Introduction: Abdominal pain frequently co-occurs with pain in other body sites. Chronic overlapping pain conditions (COPCs) represent a group of widespread pain diagnoses. Our study characterized how patterns of somatic pain distribution are associated with COPCs and aimed to characterize predictors of widespread pain among patients with chronic abdominal pain.
Methods: This retrospective cohort study included adults presenting to a tertiary pain clinic, reporting abdominal pain at their initial visit, and with a follow-up visit at 12 months. Body maps divided patients into localized, intermediate, and widespread pain distribution patterns. Diagnostic and psychosocial measures were assessed across groups at the initial and follow-up visits. We analyzed the association of baseline diagnoses and demographics and time-varying changes in psychosocial measures from initial to follow-up visit with changes in pain distribution over time with alternating logistic regression (ALR).

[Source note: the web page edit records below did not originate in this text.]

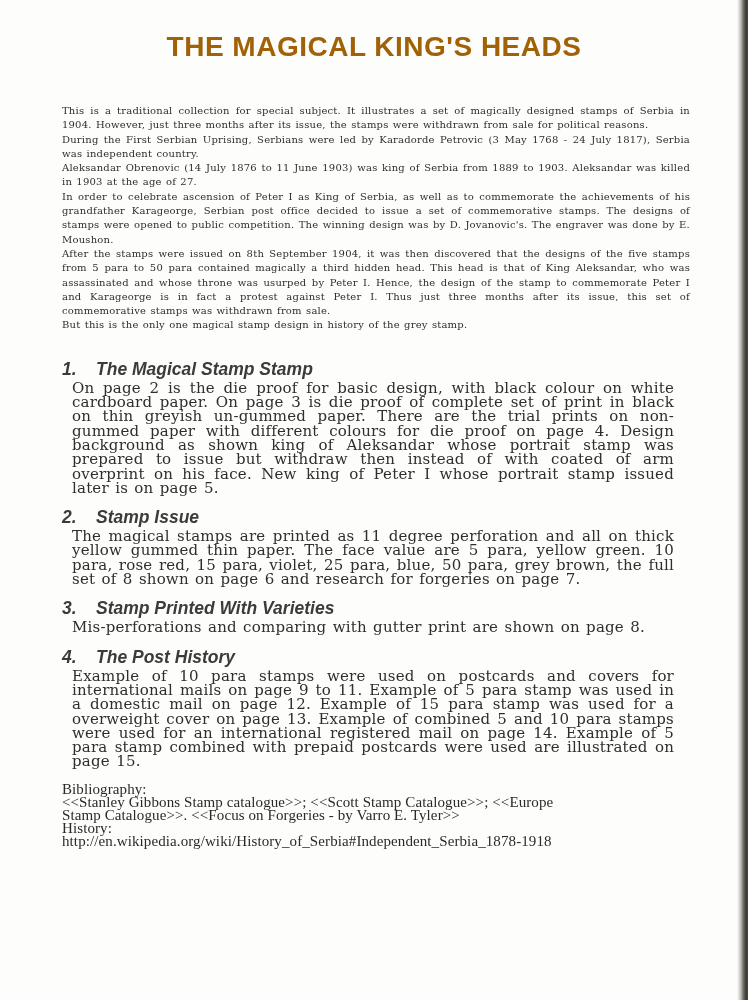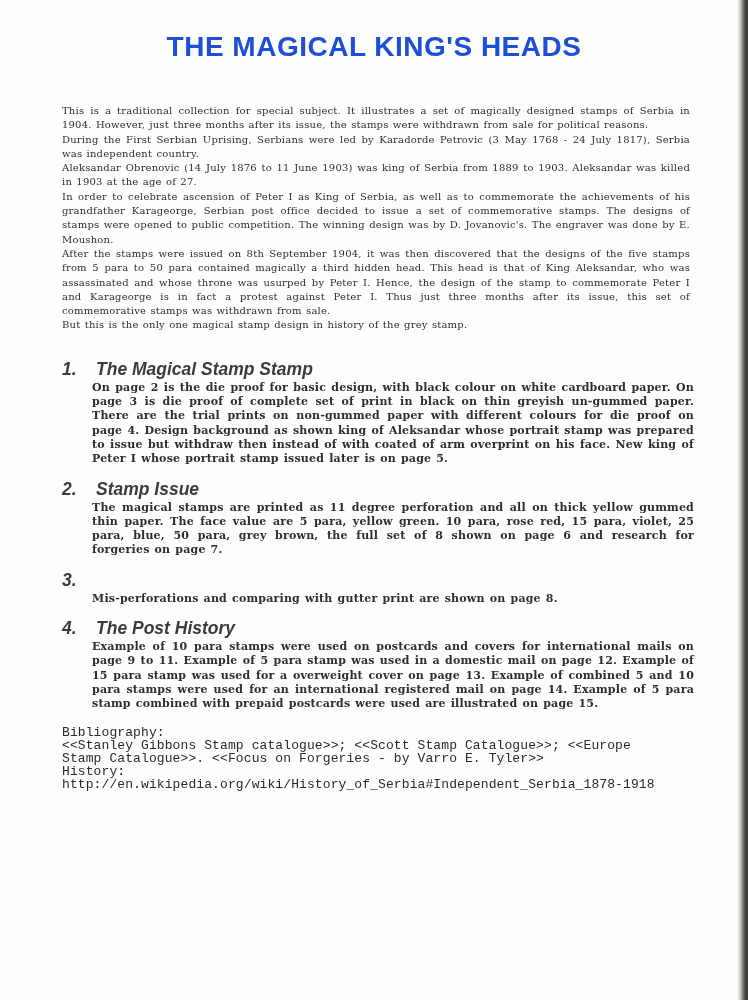--- a/index.html
+++ b/index.html
@@ -14,21 +14,21 @@
     position:absolute;top:0;right:0;bottom:0;width:11px;
     background:linear-gradient(to right, rgba(250,250,248,0) 0%, #c9c7c1 30%, #6b6a64 60%, #3a3934 82%, #4a4945 100%);
   }
   .title-block{
     position:absolute;top:30px;left:0;width:100%;
     text-align:center;
     font-family:"Liberation Sans", sans-serif;
     font-weight:bold;
     font-size:28px;line-height:34px;
     letter-spacing:0.5px;
-    color:#1d4ed8;
+    color:#a16207;
   }
   .content{
     position:absolute;left:62px;top:104px;width:628px;
     color:#2e2e2e;
   }
   .intro p{
     margin:0;
     text-align:justify;
     font-size:10px;line-height:14.3px;
     word-spacing:0.09em;letter-spacing:0.2px;
@@ -38,29 +38,29 @@
   .section-heading{
     display:flex;
     font-family:"Liberation Sans", sans-serif;
     font-style:italic;font-weight:bold;
     font-size:17.5px;line-height:20px;
     color:#3b3b3b;
     margin-bottom:2px;
   }
   .section-number{width:34px;flex:0 0 34px;}
   .section-body{
-    margin-left:30px;width:602px;
+    margin-left:10px;width:602px;
     text-align:justify;
-    font-size:11px;line-height:14.3px;
-    word-spacing:0.09em;letter-spacing:0.2px;font-weight:bold;
+    font-size:15px;line-height:14.3px;
+    word-spacing:0.09em;letter-spacing:0.2px;
   }
   .bibliography{
     margin-top:14px;
-    font-family:Liberation Mono, monospace;
-    font-size:13px;line-height:13px;
+    font-family:Liberation Serif, serif;
+    font-size:15px;line-height:13px;
     color:#2a2a2a;
     letter-spacing:0.1px;
   }
   .bibliography div{white-space:nowrap;}
 </style>
 </head>
 <body>
 
 <div class="page">
 
@@ -95,20 +95,21 @@
         <div class="section-heading">
           <span class="section-number">2.</span>
           <span>Stamp Issue</span>
         </div>
         <div class="section-body">The magical stamps are printed as 11 degree perforation and all on thick yellow gummed thin paper. The face value are 5 para, yellow green. 10 para, rose red, 15 para, violet, 25 para, blue, 50 para, grey brown, the full set of 8 shown on page 6 and research for forgeries on page 7.</div>
       </div>
 
       <div class="section">
         <div class="section-heading">
           <span class="section-number">3.</span>
+          <span>Stamp Printed With Varieties</span>
         </div>
         <div class="section-body">Mis-perforations and comparing with gutter print are shown on page 8.</div>
       </div>
 
       <div class="section">
         <div class="section-heading">
           <span class="section-number">4.</span>
           <span>The Post History</span>
         </div>
         <div class="section-body">Example of 10 para stamps were used on postcards and covers for international mails on page 9 to 11.  Example of 5 para stamp was used in a domestic mail on page 12. Example of 15 para stamp was used for a overweight cover on page 13. Example of combined 5 and 10 para stamps were used for an international registered mail on page 14. Example of 5 para stamp combined with prepaid postcards were used are illustrated on page 15.</div>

Results: Among 258 patients, most were female (91.5%) and reported widespread pain (61.5%). Those with widespread pain at baseline reported elevated anger and 60.0% of patients remained in the same pain category at follow-up. Multivariable ALR demonstrated higher pain interference (AOR 1.06, 95% CI 1.02-1.10, P = 0.002), higher anxiety (AOR 1.05, 95% CI 1.01-1.09, P = 0.01), more than one COPC at initial visit (AOR 2.85, 95% CI 1.59-5.11, P = 0.0005), and initial visit widespread pain categorization (AOR 4.18, 95% CI 2.20-8.00, P < 0.0001) were associated with an increased risk of widespread pain at the follow-up visit.
Conclusion: Most patients with abdominal pain report additional pain locations at multiple other body sites, and non-localized pain persists 12 months after pain treatment. Screening for widespread pain and COPC at the initial visit may identify patients at higher risk for persistent or new-onset widespread pain, and interventions to reduce pain interference and anxiety may promote reversal of widespread pain.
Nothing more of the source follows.